Abenteuer um die Ecke, Hanix 75: Alpaka-Wanderung

Abenteuer um die Ecke, Hanix 75: Alpaka-Wanderung

Text: Maike Endresz
Foto: Ulla Kühnle

In unserer Region gibt es irre viel zu entdecken und zu erleben. Man muss nur wissen, wo. Um euch ein bisschen zu inspirieren, stürzen wir uns in jeder Ausgabe in ein neues Abenteuer. Nah und gut, mal mehr, mal weniger aufgeregt und hier bei uns um die Ecke. Diesmal: Besuch auf der Alpaka-Farm.

Ich hab mein Herz verloren.
Irgendwo auf oder um den Hof Nester herum.

Dr. Dolittle, Lars oder Ida, vielleicht auch Hunter oder Lattika... mindestens eine*r der »von Bruhwegs« hat es mir geklaut. War aber ja zu erwarten, ab dem Moment, als ich mich zur Alpakawanderung angemeldet habe. Wie das öfter mal so ist, lässt sich der Herr Herausgeber dieses Mal nicht nehmen, nochmal dabei zu sein, hat er doch auch so ein großes, warmes Herz für Tiere. So lernen wir also die zehnköpfige Alpakaherde an einem schönen Augustvormittag kennen und — ZACKBATSCH — verlieben uns bis über beide Ohren.

So ging es wohl auch Diana Nester, die zum ersten Mal in Dresden auf einer Alpaka-Farm war und danach nicht aufhören konnte, an sie zu denken. Ihr Mann baute ihr also einen Stall auf dem elterlichen Hof in Böckingen und die ersten vier Tiere zogen 2013 bei ihnen ein. Bis heute haben sie insgesamt acht Fohlen (ich habe gelesen, dass die Babys eigentlich Cria heißen) zur Welt gebracht.

Zum Einstieg erfahren wir etwas über die Regeln, die bei einer solchen Wanderung gelten und über Alpakas allgemein. Diese entzückenden Wesen sind Huacya-Alpakas und stammen ursprünglich aus den südamerikanischen Anden.

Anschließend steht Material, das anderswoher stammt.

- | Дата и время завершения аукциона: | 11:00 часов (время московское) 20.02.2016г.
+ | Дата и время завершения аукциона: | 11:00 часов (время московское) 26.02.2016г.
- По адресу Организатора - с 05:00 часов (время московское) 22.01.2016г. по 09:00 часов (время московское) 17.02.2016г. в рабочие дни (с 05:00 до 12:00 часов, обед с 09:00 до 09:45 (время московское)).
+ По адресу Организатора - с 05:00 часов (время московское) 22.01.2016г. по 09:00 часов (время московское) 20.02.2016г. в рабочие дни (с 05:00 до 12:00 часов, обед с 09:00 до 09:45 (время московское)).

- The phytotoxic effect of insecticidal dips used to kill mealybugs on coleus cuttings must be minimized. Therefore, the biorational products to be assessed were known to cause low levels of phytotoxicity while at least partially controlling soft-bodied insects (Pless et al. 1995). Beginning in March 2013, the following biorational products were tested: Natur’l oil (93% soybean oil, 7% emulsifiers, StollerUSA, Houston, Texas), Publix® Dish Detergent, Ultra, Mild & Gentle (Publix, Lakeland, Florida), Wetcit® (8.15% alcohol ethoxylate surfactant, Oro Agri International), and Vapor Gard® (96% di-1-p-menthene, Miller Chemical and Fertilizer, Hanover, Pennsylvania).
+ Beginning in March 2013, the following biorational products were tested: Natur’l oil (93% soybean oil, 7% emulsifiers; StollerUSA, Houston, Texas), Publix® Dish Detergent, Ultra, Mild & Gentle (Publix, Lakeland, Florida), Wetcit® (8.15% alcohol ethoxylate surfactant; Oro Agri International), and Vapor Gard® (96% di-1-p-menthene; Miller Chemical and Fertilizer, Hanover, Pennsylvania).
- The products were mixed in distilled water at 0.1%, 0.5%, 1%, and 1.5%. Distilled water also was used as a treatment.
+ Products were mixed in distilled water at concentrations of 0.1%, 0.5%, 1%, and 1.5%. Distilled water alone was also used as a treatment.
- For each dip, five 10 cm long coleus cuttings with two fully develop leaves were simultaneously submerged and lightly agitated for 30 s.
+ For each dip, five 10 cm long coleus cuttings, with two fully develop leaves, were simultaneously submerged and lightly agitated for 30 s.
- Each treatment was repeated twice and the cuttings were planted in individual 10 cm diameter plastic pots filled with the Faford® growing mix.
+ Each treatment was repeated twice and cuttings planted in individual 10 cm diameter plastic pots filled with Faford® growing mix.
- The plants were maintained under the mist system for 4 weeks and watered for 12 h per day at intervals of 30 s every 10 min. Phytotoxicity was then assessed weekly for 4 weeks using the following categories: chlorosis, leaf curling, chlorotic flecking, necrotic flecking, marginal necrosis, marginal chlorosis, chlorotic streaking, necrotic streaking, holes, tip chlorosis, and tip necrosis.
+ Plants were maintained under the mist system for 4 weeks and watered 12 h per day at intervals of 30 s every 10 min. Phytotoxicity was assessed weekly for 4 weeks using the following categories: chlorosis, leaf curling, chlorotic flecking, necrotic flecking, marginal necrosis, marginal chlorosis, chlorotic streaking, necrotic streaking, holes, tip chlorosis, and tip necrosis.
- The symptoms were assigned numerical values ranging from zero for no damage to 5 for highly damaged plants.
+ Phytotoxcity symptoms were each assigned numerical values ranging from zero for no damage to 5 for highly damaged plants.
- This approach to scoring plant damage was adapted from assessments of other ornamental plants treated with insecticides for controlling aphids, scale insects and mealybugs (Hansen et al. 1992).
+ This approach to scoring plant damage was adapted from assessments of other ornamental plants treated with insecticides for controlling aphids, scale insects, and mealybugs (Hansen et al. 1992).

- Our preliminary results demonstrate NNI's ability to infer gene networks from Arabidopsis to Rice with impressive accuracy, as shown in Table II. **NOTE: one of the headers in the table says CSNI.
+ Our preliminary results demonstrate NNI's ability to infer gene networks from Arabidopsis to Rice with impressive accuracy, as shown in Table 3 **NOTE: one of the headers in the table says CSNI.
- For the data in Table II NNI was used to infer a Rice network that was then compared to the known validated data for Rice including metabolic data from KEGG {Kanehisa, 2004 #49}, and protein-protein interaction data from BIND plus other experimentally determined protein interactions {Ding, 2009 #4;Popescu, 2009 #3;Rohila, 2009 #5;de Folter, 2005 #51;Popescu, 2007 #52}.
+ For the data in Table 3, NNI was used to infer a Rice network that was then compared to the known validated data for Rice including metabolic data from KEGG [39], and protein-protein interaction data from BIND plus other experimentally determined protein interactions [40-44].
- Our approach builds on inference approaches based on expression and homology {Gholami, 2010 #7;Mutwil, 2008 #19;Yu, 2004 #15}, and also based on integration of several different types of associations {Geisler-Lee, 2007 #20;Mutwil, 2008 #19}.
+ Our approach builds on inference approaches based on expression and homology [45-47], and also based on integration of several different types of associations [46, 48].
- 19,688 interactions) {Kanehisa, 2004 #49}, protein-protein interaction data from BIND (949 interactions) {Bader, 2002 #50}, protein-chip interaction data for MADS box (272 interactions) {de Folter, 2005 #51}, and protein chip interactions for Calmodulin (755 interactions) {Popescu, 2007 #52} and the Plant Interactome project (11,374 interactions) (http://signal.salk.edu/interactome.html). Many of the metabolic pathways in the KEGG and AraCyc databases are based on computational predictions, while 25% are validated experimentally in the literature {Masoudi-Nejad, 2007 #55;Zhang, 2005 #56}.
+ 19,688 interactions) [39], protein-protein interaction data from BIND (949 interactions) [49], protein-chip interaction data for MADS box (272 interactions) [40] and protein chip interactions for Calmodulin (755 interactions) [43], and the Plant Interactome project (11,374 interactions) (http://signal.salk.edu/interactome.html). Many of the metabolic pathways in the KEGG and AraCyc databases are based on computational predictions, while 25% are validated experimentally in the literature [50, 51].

Sie können 20 bis 25 Jahre alt werden, bis zu 70 kg wiegen und werden 80-100 cm groß. Und: klauen Menschenherzen!

Sie sind einfach unbeschreiblich. Nicht umsonst werden sie auch als Therapietiere eingesetzt. Man verfällt sehr schnell in so eine geerdete, ruhige Stimmung, die einen etwas dümmlich grinsen lässt.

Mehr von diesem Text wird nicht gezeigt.